The_traveler has added to that one, Kirkwood,MO (KWDin Biz class)-KCY-LAX-PDX-CBS. Also notable 1 zone AGR awards are: Omaha-(OMA)-SAC-PDX-CBS and a new favorite Im gonna try (thanks saxman!) PalmSprings-SAS-SPI-GBB-RSV (Roseville,Ca) All are 5 nights on the train for 15,000 points in a roomette, 20,000 in a bedroom!


----------



## the_traveler (Feb 17, 2010)

And of course SDL (Slidell, LA)-WAS-CHI-WPT (Wolf Point, MT) would also be a 1 zone award!


----------



## RRrich (Feb 17, 2010)

jimhudson said:


> RRrich said:
> 
> 
> > An even better deal is going from Kansas City KCY to Columbus WI CBS for the same 15,000 points.
> ...


Actually I know about KWD - CBS, I did it last week! It was great but I thought KCY was better known and more accessible than KWD - which I will be at on Wednesday to catch the MRR to get my Winter Sale points..

Next winter I am planning on OMA - CBS to ride the CZ which I will probably pay for CHI - OMA. If I do that I am not sure about PSN - RSV, that just has me on the TE and the CZ both of which I will have been on. Maybe I'll just do the KWD-CBS again.


----------



## 3rdcook (Feb 17, 2010)

RRrich said:


> An even better deal is going from Kansas City KCY to Columbus WI CBS for the same 15,000 points.
> KCY - LAX on the Southwestern Chief
> 
> LAX - PDX on the Coastal Starlight
> ...


Wouldn't this be TWO ZONES ?


----------



## Ryan (Feb 17, 2010)

Nope - the only thing that counts are the endpoints - that's how you can get so called "loophole" trips by choosing obscure/inefficient routings between two cities in the same zone.


----------



## 3rdcook (Feb 17, 2010)

Ryan said:


> Nope - the only thing that counts are the endpoints - that's how you can get so called "loophole" trips by choosing obscure/inefficient routings between two cities in the same zone.
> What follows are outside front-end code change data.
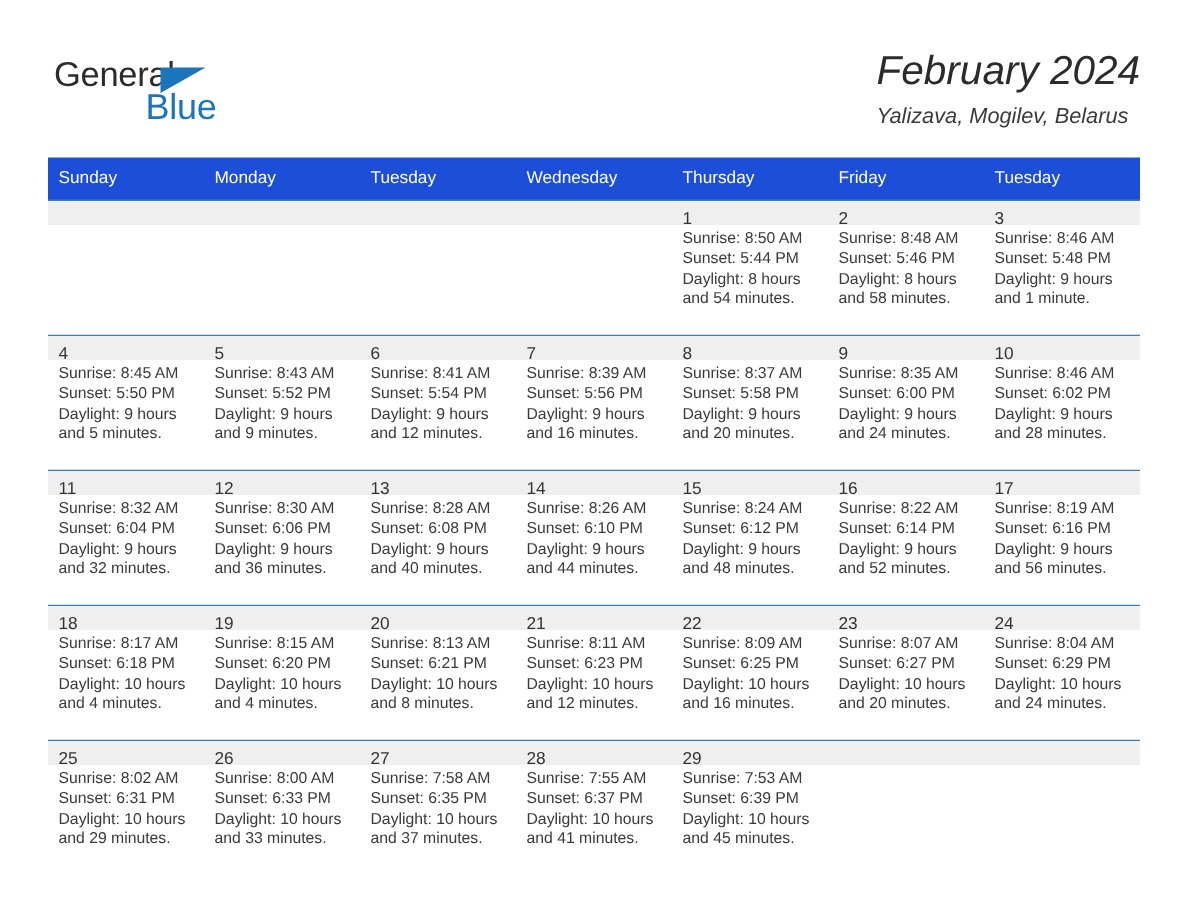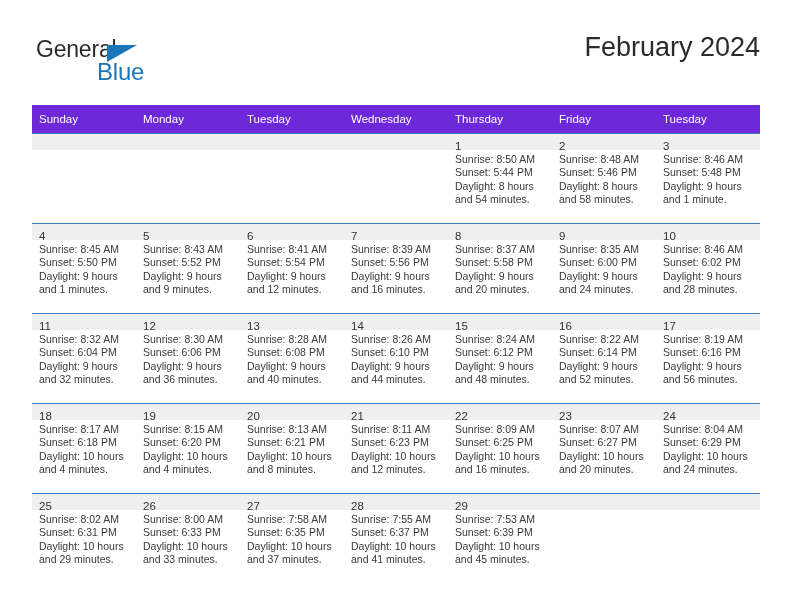"February 2024" .title-block { font-style: none -> italic }
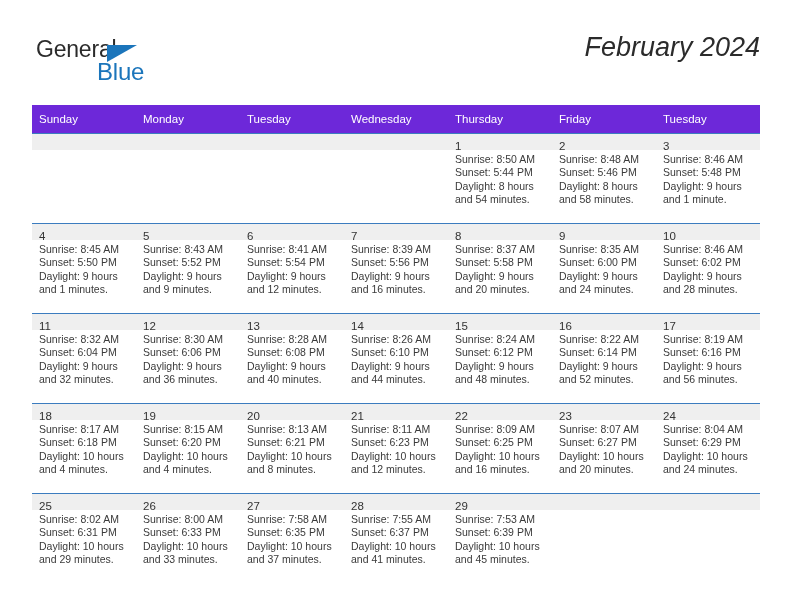"Yalizava, Mogilev, Belarus" div.cal-subtitle { html: none -> <div>Yalizava, Mogilev, Belarus</div> }
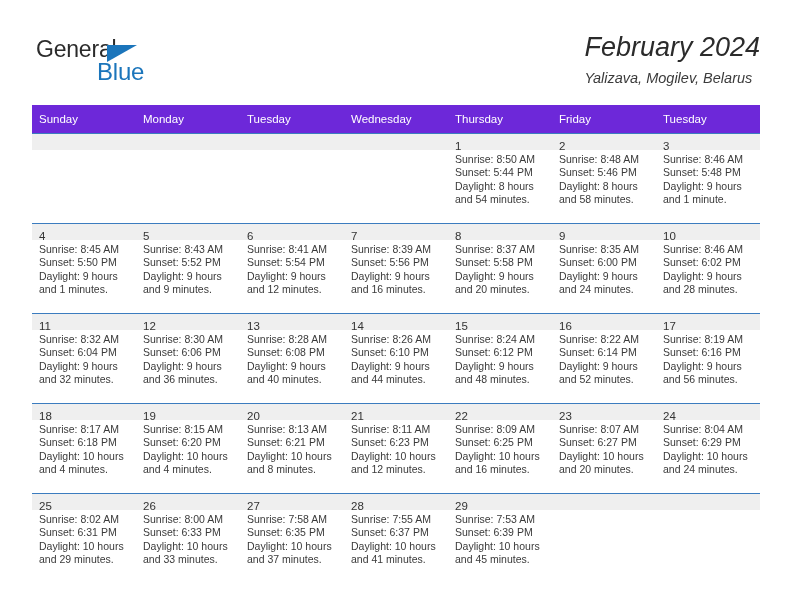"Sunday" .calendar th { background: #6d28d9 -> #1d4ed8 }
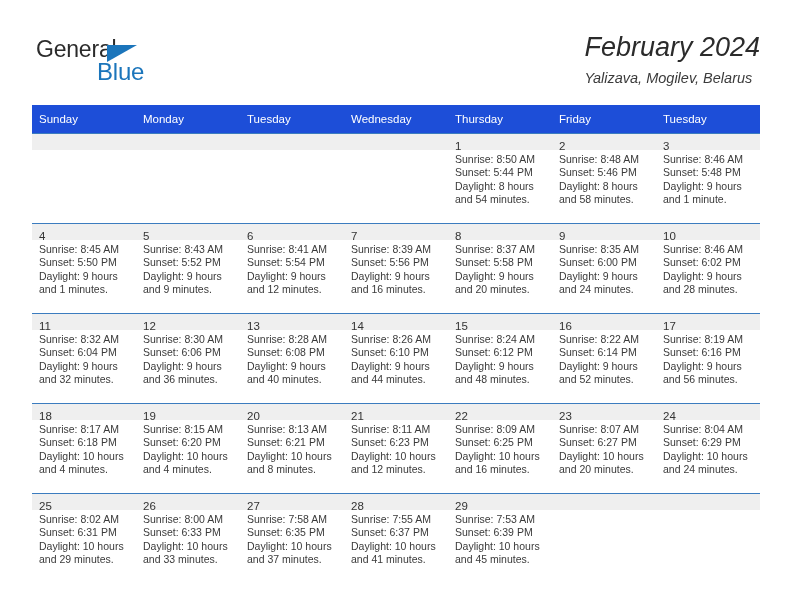"and 1 minutes." div { text: 1 -> 5 }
okay, now I've got it ! What is the criteria for these "loophole" trips ?


----------



## the_traveler (Feb 17, 2010)

3rdcook said:


> Ryan said:
> 
> 
> > Nope - the only thing that counts are the endpoints - that's how you can get so called "loophole" trips by choosing obscure/inefficient routings between two cities in the same zone.
> ...


The "criteria" is that Amtrak will not pay for your overnight hotel, so they will route you so you make a same day connection.

Example #1 - SDL to LAX directly would require an overnight in NOL *on your dime*. So Amtrak routes you to WAS and CHI for a same day connection.

Example #2 - KWD/KCY to CBS directly would require an overnight in either STL or CHI *on your dime*. So Amtrak routes you via LAX and PDX for a same day connection.


----------



## 3rdcook (Feb 18, 2010)

the_traveler said:


> 3rdcook said:
> 
> 
> > Ryan said:
> ...


Thank You for the explanation ! I've learned alot so far about the Guest Rewards .

Another question , are roomette or bedroom AGR reservations affected by the bucket price at time of reservation ? Can you redeem for a roomette/bedroom even though if it is already at a high bucket ?


----------



## diesteldorf (Feb 18, 2010)

3rdcook said:


> Thank You for the explanation ! I've learned alot so far about the Guest Rewards .
> Another question , are roomette or bedroom AGR reservations affected by the bucket price at time of reservation ? Can you redeem for a roomette/bedroom even though if it is already at a high bucket ?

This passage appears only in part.